Assim, a nova data de 2,52 mil milhões de anos implica que a vida fotossintética trabalhou arduamente para fechar estes “sumidouros geológicos” durante um período muito mais longo do que se pensava anteriormente, preparando lentamente o terreno para o Grande Evento de Oxigenação, o momento chave que permitiu a evolução subsequente da vida complexa.
Vida em outros mundos
Como observa a coautora Katie Maloney, da Michigan State University, cuja contribuição incluiu amostras de fósseis de algas marinhas com milhares de milhões de anos de idade do Canadá para treinar o modelo: “Este método inovador ajuda-nos a ler o registo fóssil do tempo profundo de uma forma completamente nova. E isto pode ajudar na procura de vida noutros planetas.”
Na verdade, uma das implicações mais importantes deste trabalho é a sua possível aplicação na astrobiologia. As missões espaciais para mundos com potencial biológico, como Marte ou as luas geladas do sistema solar exterior (Europa ou Encélado), enfrentam o mesmo problema: qualquer vestígio de vida extraterrestre será quase certamente uma assinatura molecular extremamente degradada, corroída pela radiação e alterada por milhares de milhões de anos de história planetária.

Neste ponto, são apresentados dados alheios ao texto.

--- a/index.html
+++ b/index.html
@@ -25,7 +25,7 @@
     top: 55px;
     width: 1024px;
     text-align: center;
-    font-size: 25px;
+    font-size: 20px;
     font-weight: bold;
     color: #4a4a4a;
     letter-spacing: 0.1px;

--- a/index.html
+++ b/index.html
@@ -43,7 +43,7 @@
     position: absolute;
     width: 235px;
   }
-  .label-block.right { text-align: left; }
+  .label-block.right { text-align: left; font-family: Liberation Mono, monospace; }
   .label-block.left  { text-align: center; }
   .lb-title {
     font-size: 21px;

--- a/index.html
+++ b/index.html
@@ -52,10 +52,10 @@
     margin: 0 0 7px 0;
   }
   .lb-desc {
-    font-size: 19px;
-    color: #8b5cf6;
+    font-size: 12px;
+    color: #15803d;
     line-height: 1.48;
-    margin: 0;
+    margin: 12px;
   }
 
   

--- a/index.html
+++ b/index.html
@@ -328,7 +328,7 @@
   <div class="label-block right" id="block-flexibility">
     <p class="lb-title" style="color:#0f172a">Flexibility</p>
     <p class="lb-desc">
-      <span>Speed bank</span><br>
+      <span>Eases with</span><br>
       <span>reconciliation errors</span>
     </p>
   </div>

Instrumentos de análise como o Py-GC-MS já foram enviados para Marte, mas o problema sempre não foi com o instrumento em si, mas com a interpretação dos seus dados. Como você distingue fragmentos orgânicos simples de um meteorito caído (material não biológico) dos restos de um organismo marciano extinto?

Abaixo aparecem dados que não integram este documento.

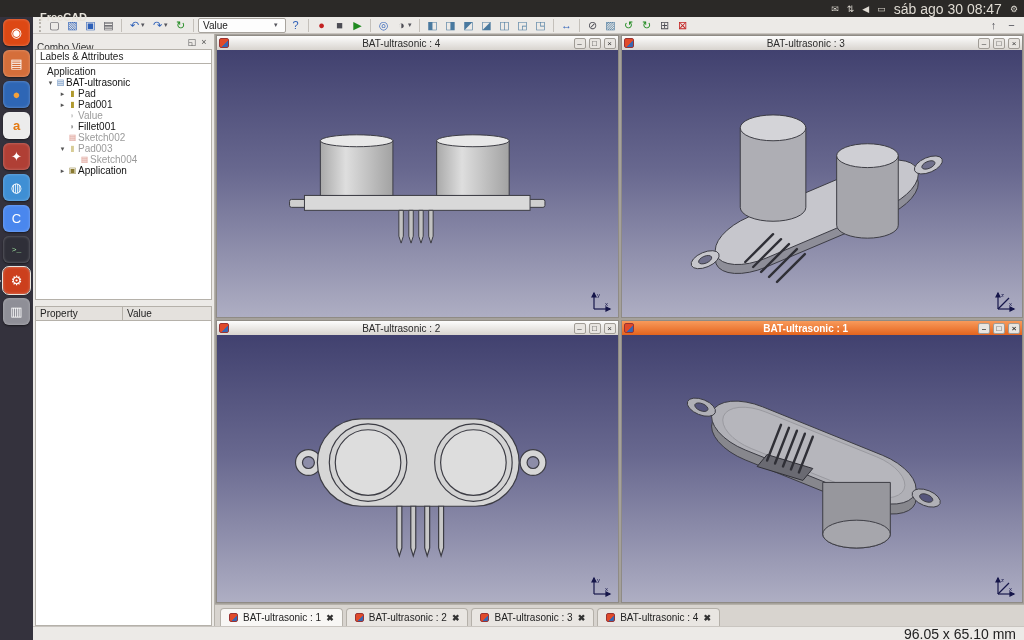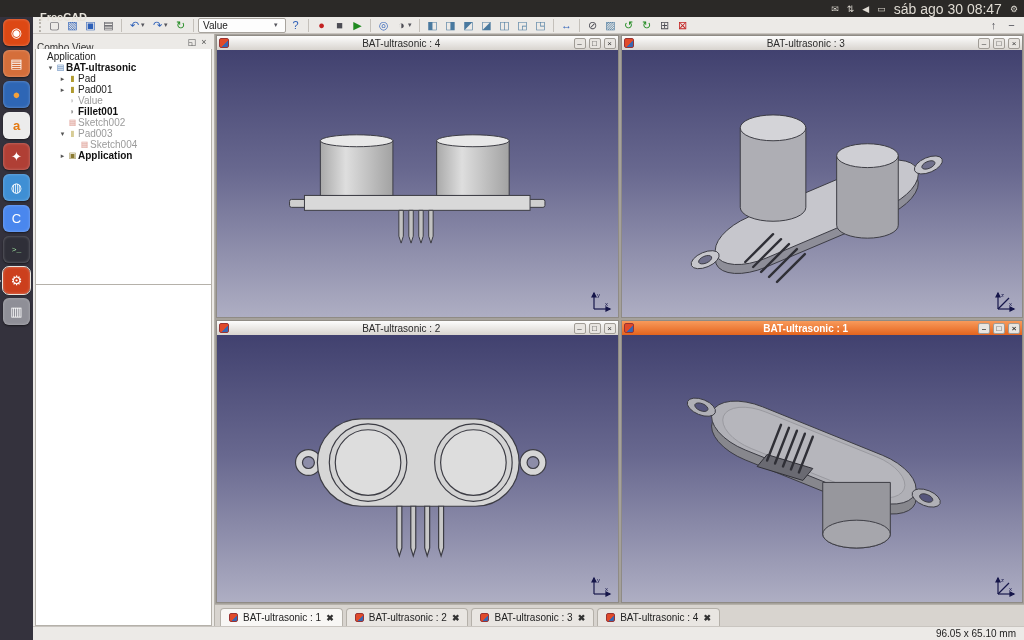--- a/index.html
+++ b/index.html
@@ -188,6 +188,7 @@
       <span class="cv-hbtn">◱</span>
       <span class="cv-hbtn">×</span>
     </div>
+    <div class="cv-labels">Labels &amp; Attributes</div>
     <div class="cv-tree">
       <div class="tree-row lvl0">
         <span class="arr"></span>

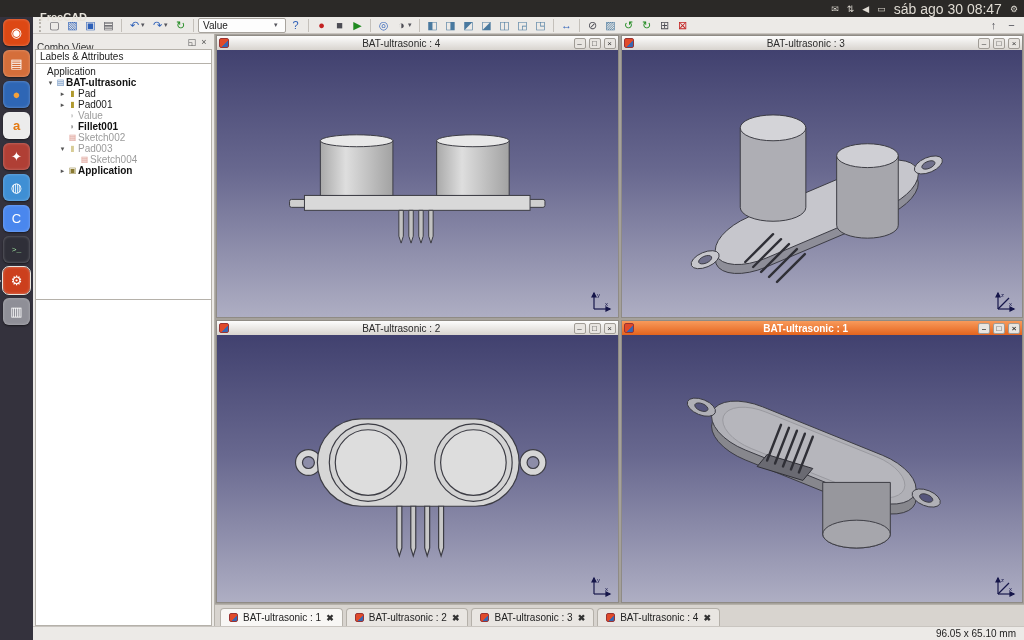--- a/index.html
+++ b/index.html
@@ -49,7 +49,7 @@
   .tree-row .arr { width:9px; font-size:7px; color:#555; text-align:center; flex:none; }
   .tree-row .tico { width:11px; font-size:8px; text-align:center; flex:none; }
   .lvl0 { padding-left:2px; } .lvl1 { padding-left:10px; } .lvl2 { padding-left:22px; } .lvl3 { padding-left:34px; }
-  .tree-row.bold .tlabel { font-weight:bold; color:#111; }
+  .tree-row.bold .tlabel { font-weight:normal; color:#111; }
   .tree-row.dim .tlabel { color:#9b9b9b; }
   .tree-row.dim .tico { opacity:.5; }
   .tlabel { color:#222; }

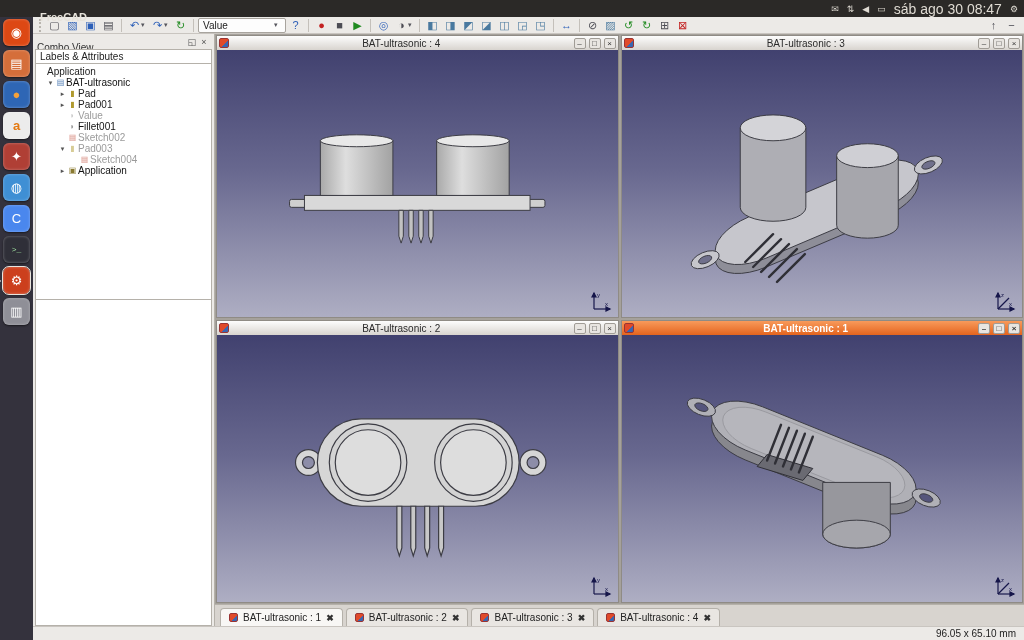--- a/index.html
+++ b/index.html
@@ -240,6 +240,10 @@
         <span class="tlabel">Application</span>
       </div>
     </div>
+    <div class="cv-propheader">
+      <span>Property</span>
+      <span>Value</span>
+    </div>
     <div class="cv-propbody"></div>
   </div>
 

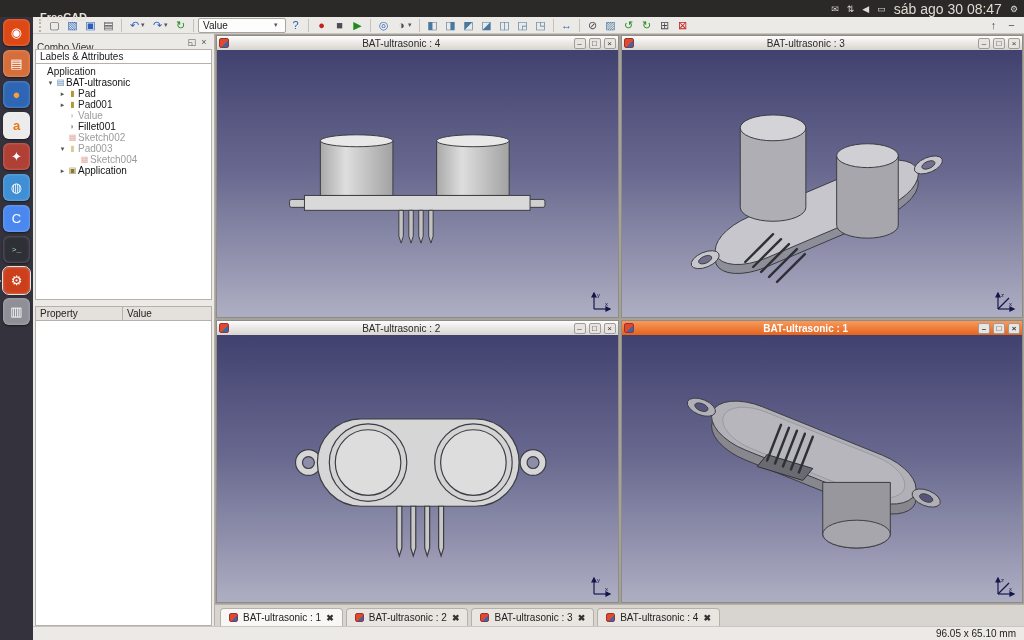--- a/index.html
+++ b/index.html
@@ -82,7 +82,7 @@
   .mtab .mclose { font-weight:bold; font-size:9px; color:#333; }
 
   
-  .statusbar { position:absolute; left:33px; top:626px; width:991px; height:14px; background:#eceae7; border-top:1px solid #c9c5c0; font-size:10px; display:flex; align-items:center; justify-content:flex-end; padding-right:8px; color:#222; z-index:8; }
+  .statusbar { position:absolute; left:33px; top:626px; width:991px; height:14px; background:#eceae7; border-top:1px solid #c9c5c0; font-size:14px; display:flex; align-items:center; justify-content:flex-end; padding-right:8px; color:#222; z-index:8; }
 </style>
 </head>
 <body>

Um modelo de inteligência artificial criado por Hazen e sua equipe oferece a resposta. Poderíamos, de facto, entrar numa nova era de procura de vida extraterrestre, impulsionados não pela esperança de encontrar um fóssil reconhecível ou uma biomolécula perfeitamente preservada, mas pela capacidade de um algoritmo de discernir uma imagem inconfundível da biologia entre o “ruído” geral. “Os padrões químicos que descobrimos”, conclui Hazen, “podem ser verdadeiros em qualquer parte do universo”.
Assim, a própria Terra, com as suas rochas arcaicas e a sua vasta história, acaba de se tornar o nosso melhor laboratório planetário, um campo de testes inesgotável para a inteligência artificial capaz de “ouvir” pela primeira vez os “ecos” químicos dos micróbios que viveram há 3,3 mil milhões de anos.